-- Action item --
Begin at the line below that contains "Current Price ₹304" and write out every line from there to the end of the entries, exactly.

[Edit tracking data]
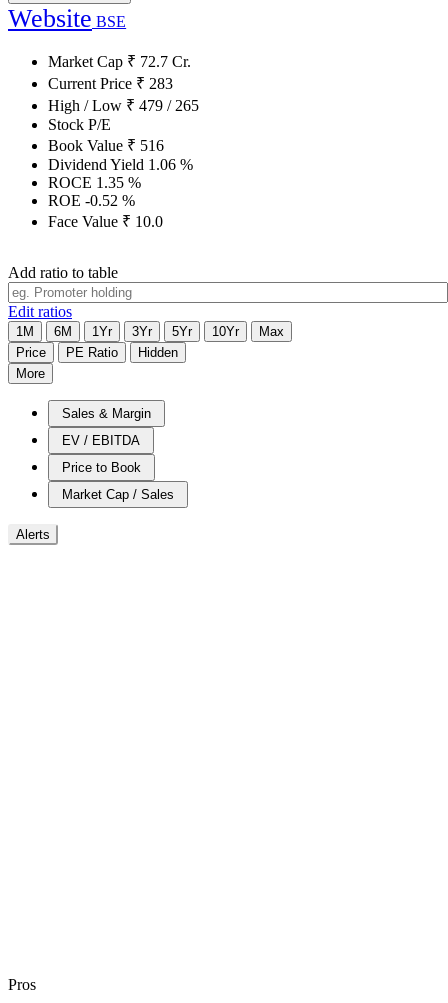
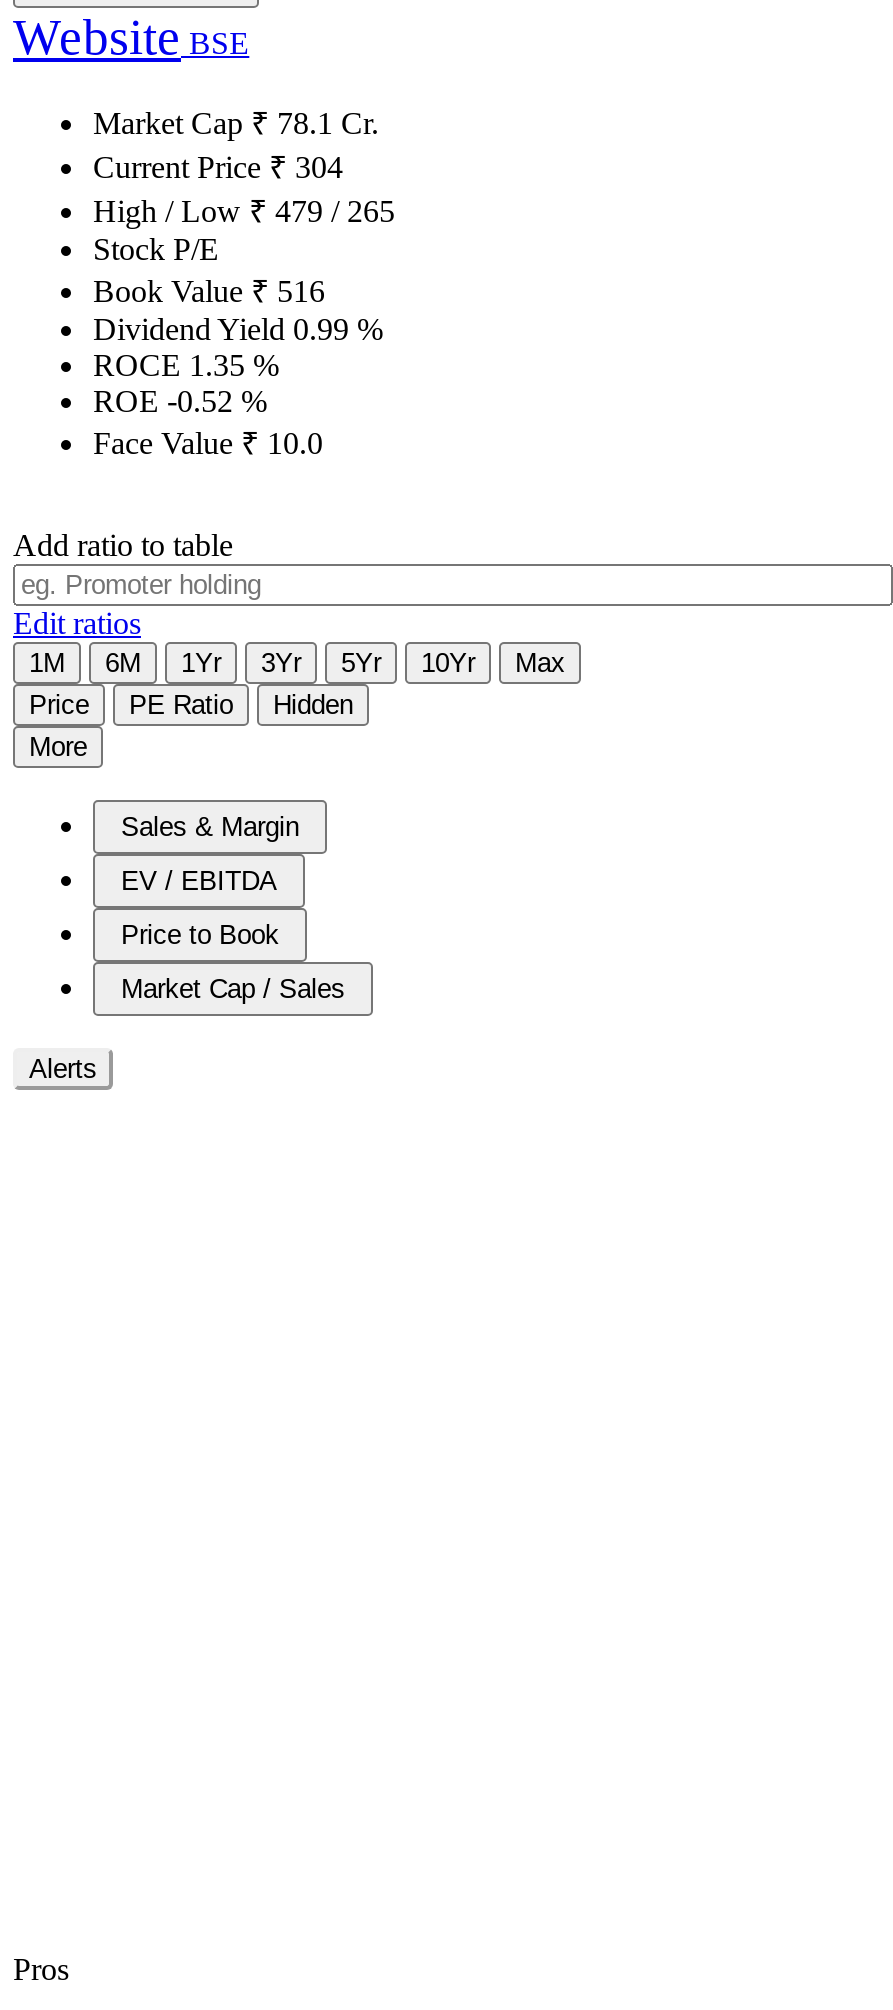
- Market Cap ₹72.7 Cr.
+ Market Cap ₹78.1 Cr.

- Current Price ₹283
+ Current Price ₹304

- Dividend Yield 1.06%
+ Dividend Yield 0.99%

-- Answer space --
+ Current Price ₹304

- Dividend Yield 1.06%
+ Dividend Yield 0.99%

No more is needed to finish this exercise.